Sunday, January 22, 2012

To Role Over…or Under…That is the Question…


Let’s start this conversation with the notion that there are only two states of Being. Only two. Real Simple.

Contracted or expanded.

Nothing else, no big deal…

Here’s the thing. “Expanded” provides relief from the confinement of the personal self and its many minions of suffering. “Contracted” makes suffering such a ubiquitous experience that sometimes you don’t even know you are suffering.

Let me give you an example or two…

My supervisor is contracted much of the time. She suffers much of the time, sometimes I can tell by watching her that she does not think of it as suffering. The reason she does not view this sometimes suffering, as suffering, is because it arises out of the field of “being absolutely sure of what is the right thing to do”. I am deeply familiar with that particular set of belief systems.

I was very often the recipient of my mother’s rage, which was entirely driven by what was “right”. If I cleaned under the bed on any given Saturday, (which was my all day task – if it were done correctly), then she would check the top of the refrigerator find it dirty, and I would get my ritualized Saturday beating for not having done the job in the right way. If the next week I got a ladder, scrubbed the refrigerator to within an inch of its life…that week she would check the baseboards…and… I would get my Saturday beating. The target was always moving and “right” was a thing that could barely be discovered, much less understood.

I remember once, after having studied with my Teacher for many years, attempting to describe the concept of this type of “rightness” and its deadly effects, to my sister, versus the much more subtle and appears to be, but really isn’t at all, similar “agreements” that have been a staple of my Teacher’s process for more than thirty years.

My sister who had also, somewhat surprisingly, attended George’s workshops and had been exposed to his foundational lesson which is the necessity of keeping ones “agreements” and thereby, becoming what is defined in the larger world, as a person of character. This lesson of George’s was not hard for me, or my sister to incorporate, and abide by. We were, after all, both daughters of a mother who required strict adherence to the rules; we had no difficulty what so ever, abiding by whatever was perceived by us, as the “right” thing. But living based upon doing what is the right thing, and keeping ones agreements, are very different experiences. They are both limitations, to be sure, the first born of a totally unconscious need to adhere to militaristic style rules, and the illusory safety it promises. The second; a mature, conscious, and measured decision, to accept self-chosen limitations for the purpose of becoming an honorable, dependable person, of great depth and moral fiber.

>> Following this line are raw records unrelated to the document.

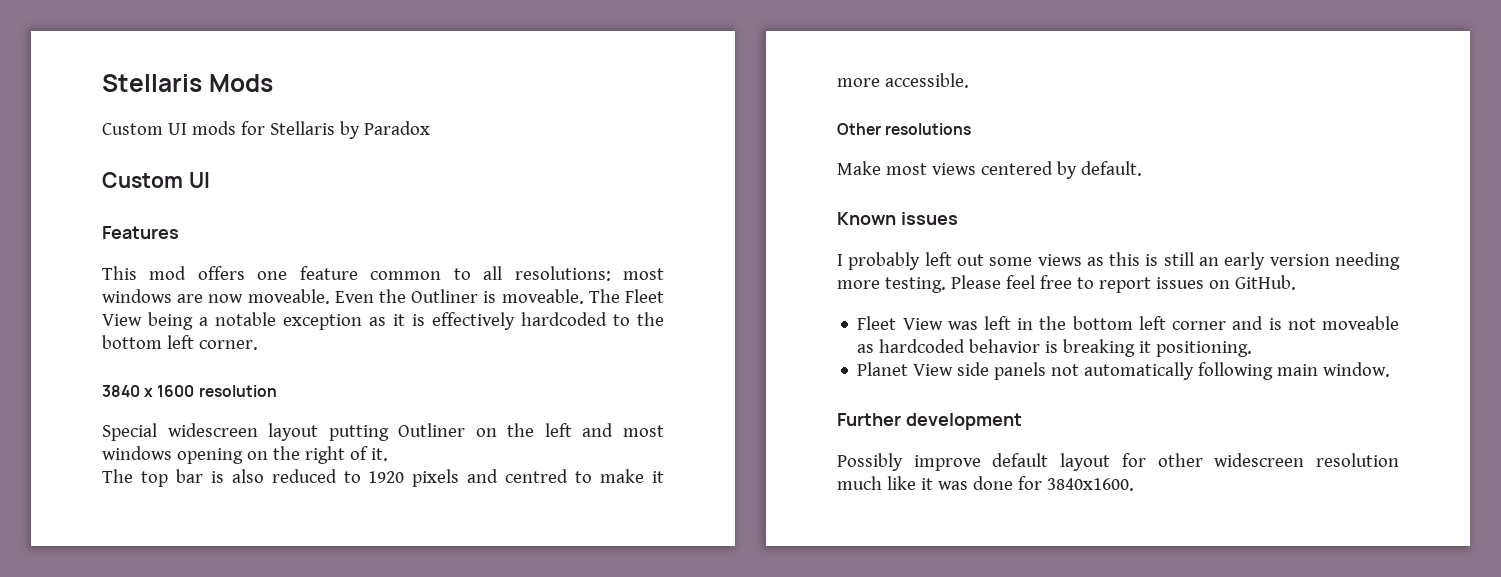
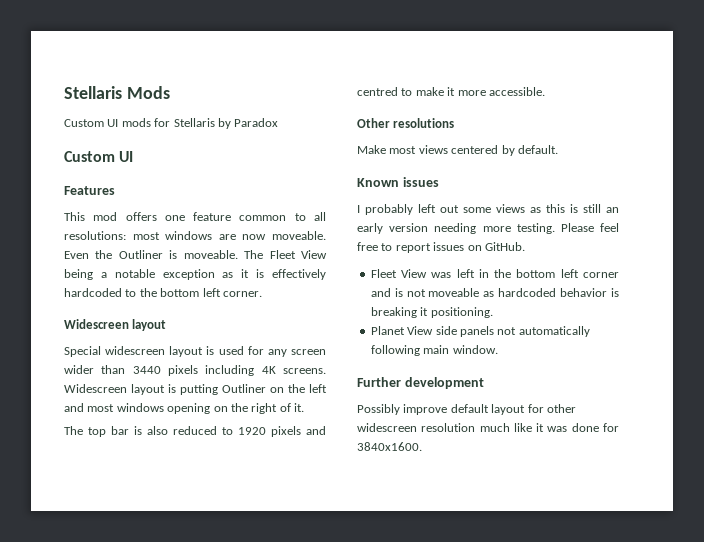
[102,385,277,397] 3840 x 1600 resolution -> [64,319,167,331] Widescreen layout
(319, 432) none -> [206,346,326,357] [64,365,326,376] [64,384,176,395] is used for any screen wider than 3440 pixels including 4K screens. Widescreen layout is

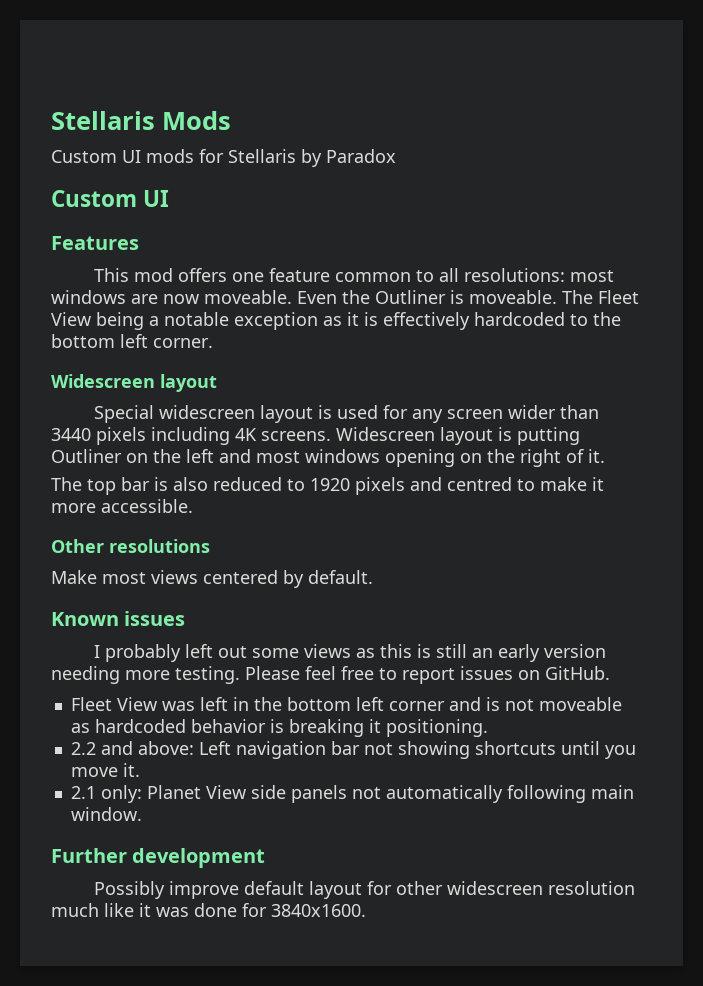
(493, 312) none -> [70,741,636,759] [70,763,140,777] [70,785,142,803] 2.2 and above: Left navigation bar not showing shortcuts until you move it. // 2.1 only:

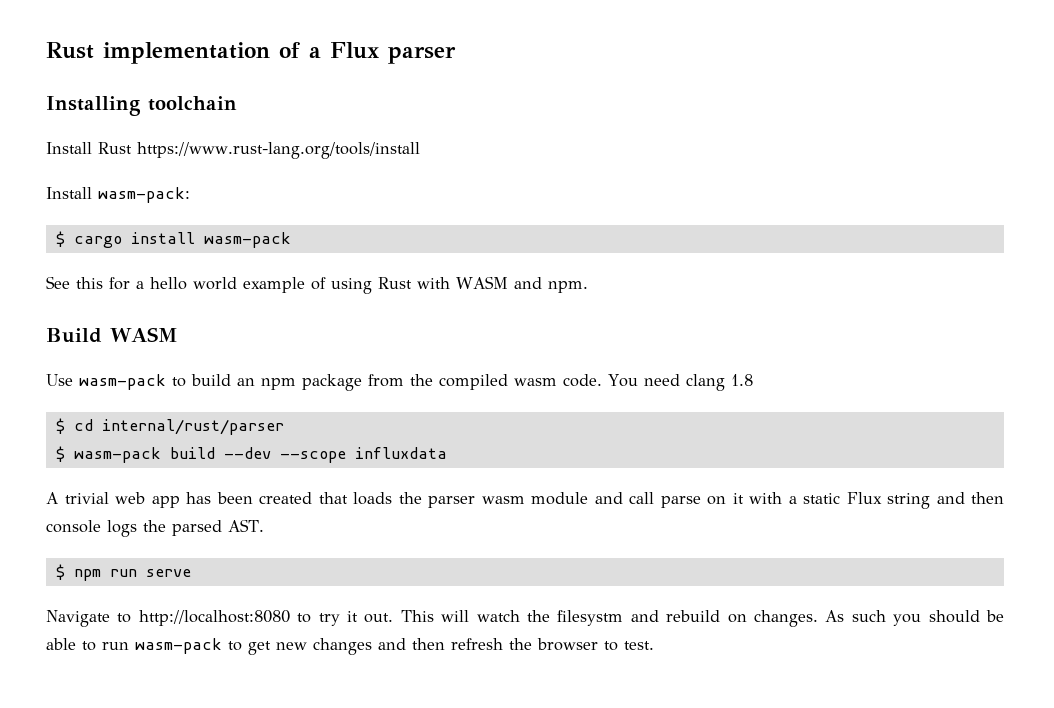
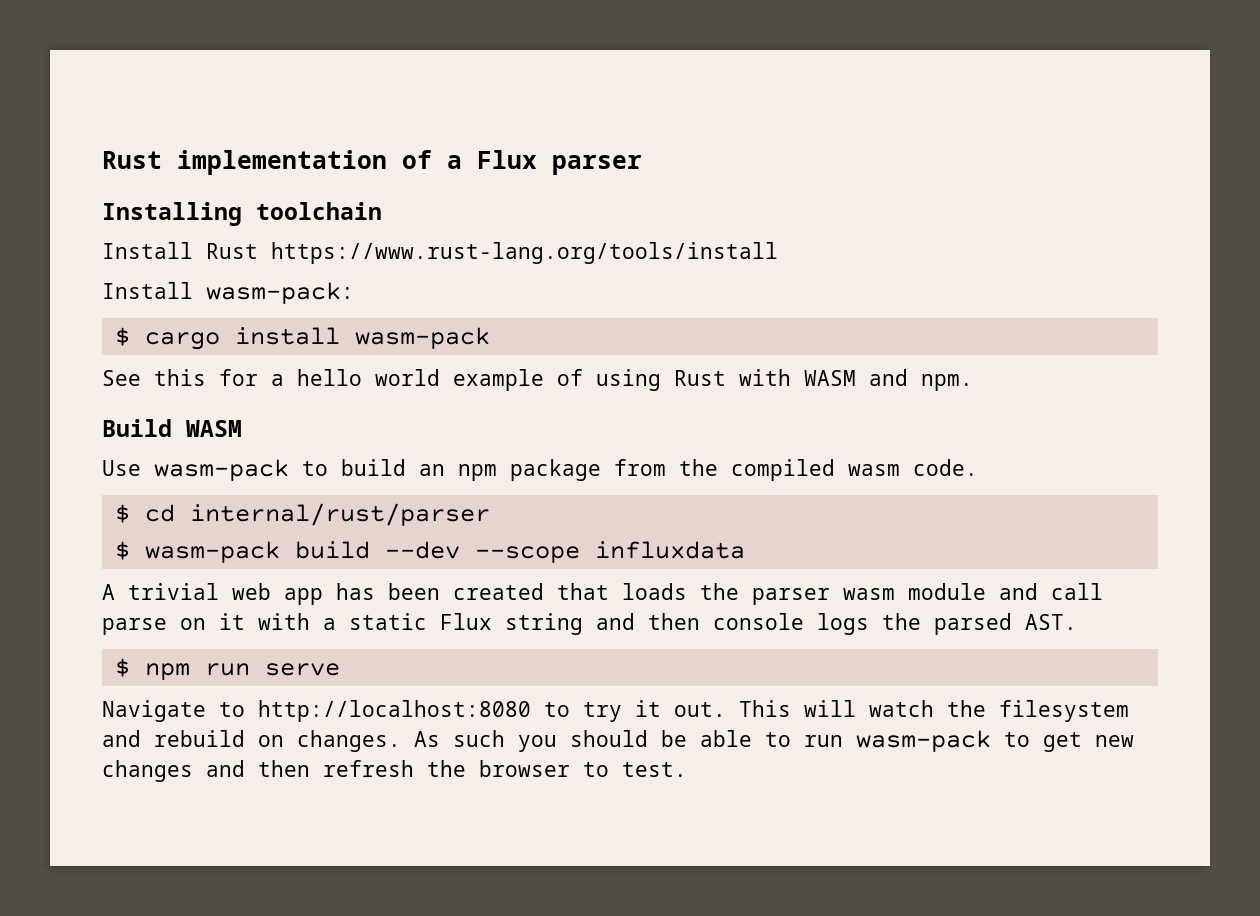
[608,374,753,391] You need clang 1.8 -> (978, 467) none
[557,610,624,626] filesystm -> [999,700,1129,722] filesystem

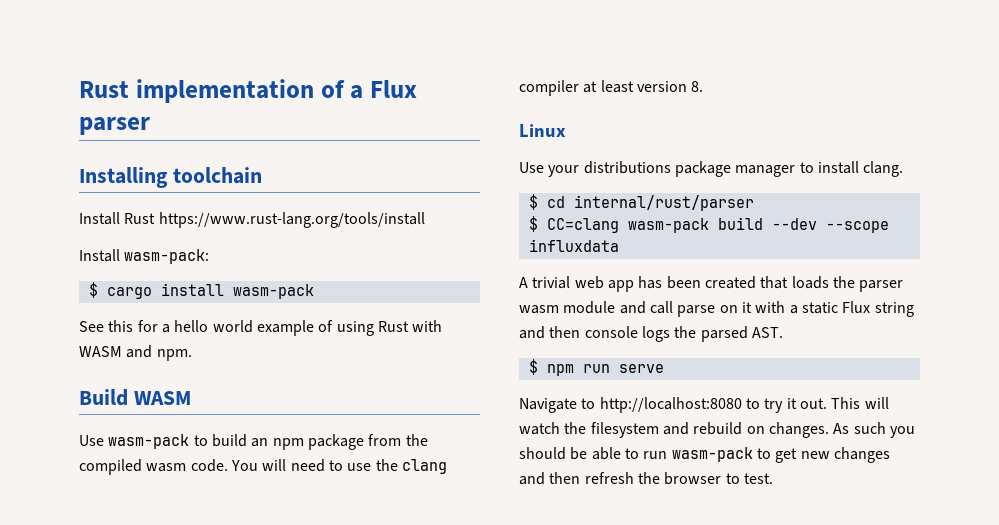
(978, 467) none -> [230,459,447,474] [519,80,704,96] [519,124,566,137] [519,161,904,177] You will need to use the clang compiler at least version 8. // Linux // Use your distributions package manager to install clang.
(130, 550) none -> [546,218,619,233] CC=clang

In an attempt to describe that difference, to my sister, I told her of the time a roommate questioned me about why exactly…did the toilet paper HAVE to roll off the handle, top over, instead of bottom under. I patiently explained, again, to my roommate, how that was the way it was done, must be done, couldn’t be done otherwise…because it was the RIGHT way.

She looked at me like I was crazy.

And right there and then, I began questioning everything I had ever been taught about what was right. As I told my sister this story, she had a deeply confused look on her face. “So you see”, I said, “this is why it is that George, our teacher, is forever reiterating the need to undo our unconscious beliefs about what is right or true, not just some of them…but all of them”. Her puzzled look did not abate.

Long pause.

But…the toilet paper should come off the roll, top over – rather than bottom under…that is the right way…I don’t get it….”

This world of knowing what is “right” is where my supervisor lives, the water she swims through, the lens she sees through.

She told me not long ago, a procedure that I must follow when a student comes in to drop off a final project…she was very specific, must be this way and no other way…y’up say I, no problem. The very next time I did it that way, she nearly jumped over the desk divider that segments our offices, to prevent me from doing it that way.

Seems that moving target, is still on the move.

Or yesterday, I asked if she had a red sharpie and could I borrow it? The near total exasperation on her face was very sad to witness, no she said…”black is standard, we all use black”…(toilet paper, simply must come off the role top over, not bottom under…).

By and large, I do not react to her, as she is nowhere near as good at it as my mother was, and I came to total and unshakeable peace with my mother before she passed. But I do feel considerable sorrow for my supervisor, as she has no idea that the suffering she endures is because she holds so very many beliefs about what is “right”, and how everything must be done.

It was my Teacher who freed me from the belief that I knew what was “right”.

The genius of my Teacher was that he never lectured, and instead, always put us in experiential situations which, if we truly showed up – and believe me when I tell you that I showed up – we would encounter our unconsciousness in a direct and lived way, and thereby have a deeper and more impactful chance of waking up. I have rarely shared those experiences with anyone, because we were asked not to. But now that he is no longer teaching, I feel that I can at least describe the lessons I learned, if not the process.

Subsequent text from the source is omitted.